Lecture and discussion with
Brown Professor James Morone
Cost
$10 For Rocky Mountain Brown Club
Members and Young Alumni (’04–’08)
$15 For Non-Members and Parents
$20 To Attend Event and Become a Member
RSVP
By May 27th by mailing a check
(payable to RMBC) to
RMBC
P.O. Box 6963, Denver, CO 80206
OR by credit card at
https://alumni.brown.edu/alumni/de/events/register_user.aspx?id=347
Questions? Please contact Gwen Burak ’91
at gwynethburak@alumni.brown.edu
or 303-378-9568.
The American Constitution firmly separates church and state. Yet religion lies at
the heart of American politics. How did America become a nation with the soul
of a church? In this talk, Professor Morone shows how religious and moral fervor
ignites our fiercest social conflicts -- and how it moves dreamers to fight for social
justice. Moral crusades inspired abolition, woman suffrage and civil rights even
as they led Americans to hang witches, enslave Africans and ban liquor.

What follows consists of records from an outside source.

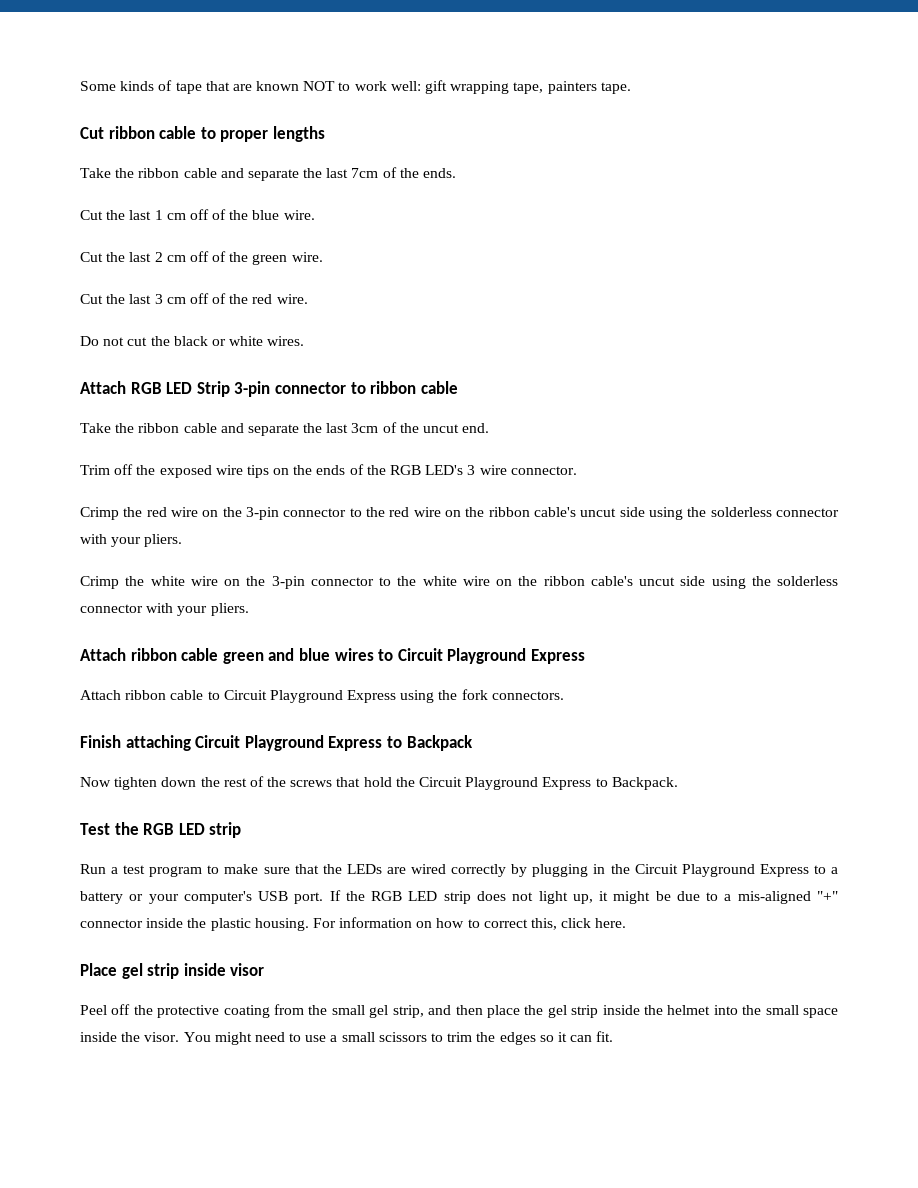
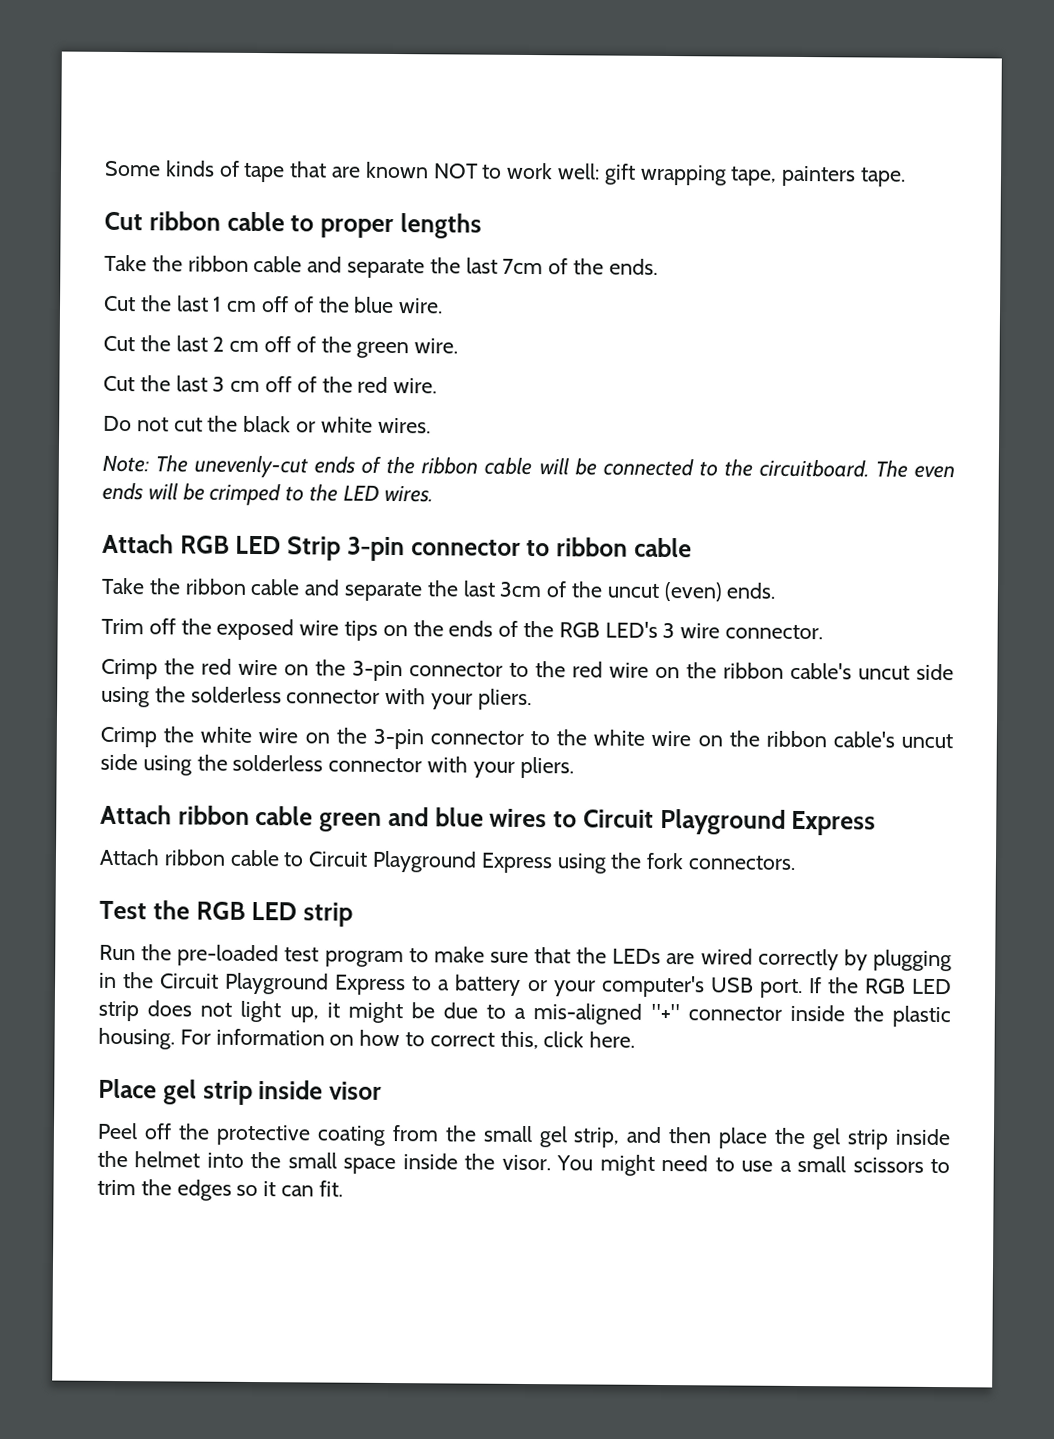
(305, 341) none -> [102,454,956,479] [102,481,433,507] // Note: The unevenly-cut ends of the ribbon cable will be connected to the circuitboard. The even ends will be crimped to the LED wires.
[462,423,490,433] end. -> [663,582,777,602] (even) ends.
[80,735,473,751] [80,776,678,790] // Finish attaching Circuit Playground Express to Backpack // Now tighten down the rest of the screws that hold the Circuit Playground Express to Backpack. -> (797, 862) none
[111,867,119,874] a -> [141,944,280,967] the pre-loaded

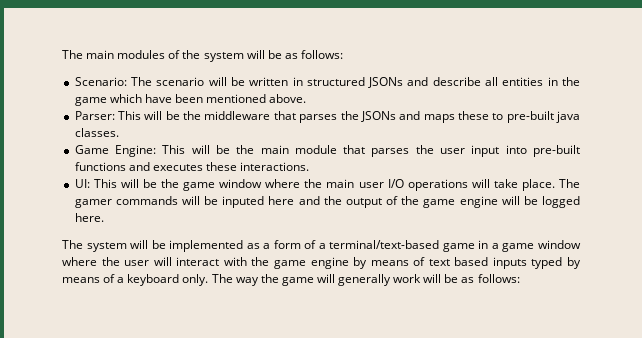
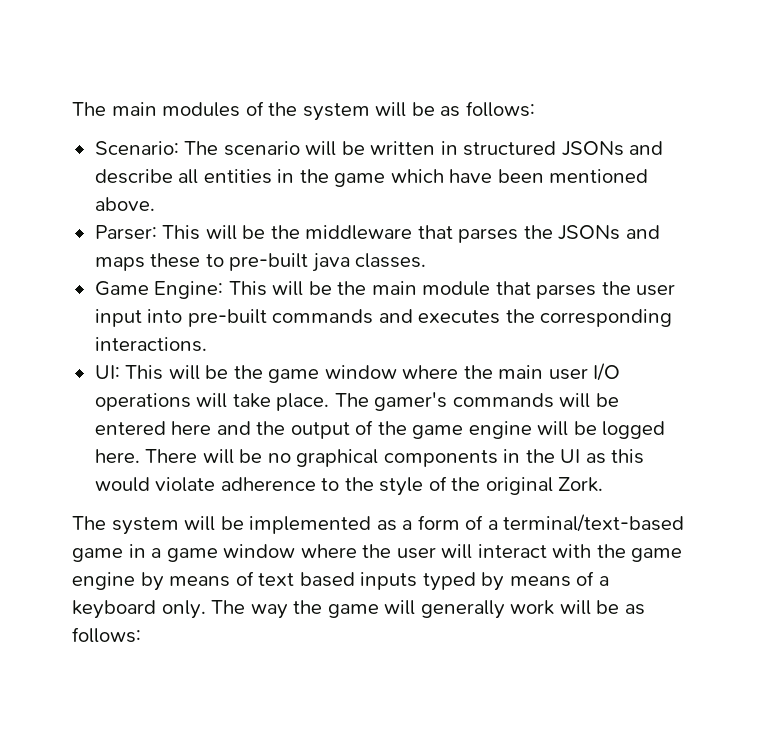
[74,162,126,171] functions -> [272,309,374,324] commands
[205,162,237,171] these -> [505,309,673,327] the corresponding
[74,199,112,208] gamer -> [374,392,448,411] gamer's
[222,196,265,208] inputed -> [94,421,166,435] entered
(104, 217) none -> [145,449,645,467] [94,476,604,496] There will be no graphical components in the UI as this would violate adherence to the style of the original Zork.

Today,
moral arguments touch everything from the Iraq War to the electric campaigns
of Hilary Clinton and Barak Obama. Come learn how fears of sin and dreams of
virtue made (and make) America.
James Morone is Professor of Political Science at Brown University. He grew up in Rio de Janeiro and New York, received his
BA from Middlebury College and his Ph.D. at the University of Chicago. Professor Morone has been on the faculty of Yale
University, The University of Chicago, and the University of Bremen in Germany. The Brown University classes of 1993,
1999, 2001 and 2007 voted him the Hazeltine Citation as the teacher that most inspired them.
Morone’s first book, The Democratic Wish, was named a “notable book of 1991” by the New York Times and won the Political
Science Association’s Kammerer Award for the best book on the United States. His most recent book, Hellfire Nation: the
Politics of Sin in American History, has been featured on C-span, named book of the month by the History News Network,
and was nominated for a Pulitzer prize. Watch for his next book, George Washington’s Regret (Basic Books), which describes
the first president’s advice to future generations -- and what it teaches us today. Jim has written over one hundred essays.
His favorite is “Dumbledore’s Wisdom,” -- a reflection on Harry Potter and its lessons for American education.
Dr. Morone has been president of the New England Political Science Association and the Politics and History section of
Political Science Association. He was distinguished Fulbright lecturer to Japan in 2005, has served on the editorial board of
eight scholarly journals (chairing two of them), and has testified before the US Congress numerous times -- most recently
in May 2006, when he addressed the 45 Democratic Senators about a vision for the future. Morone is the only scholar to
receive two Senior Investigator Awards from the Robert Wood Johnson Foundation.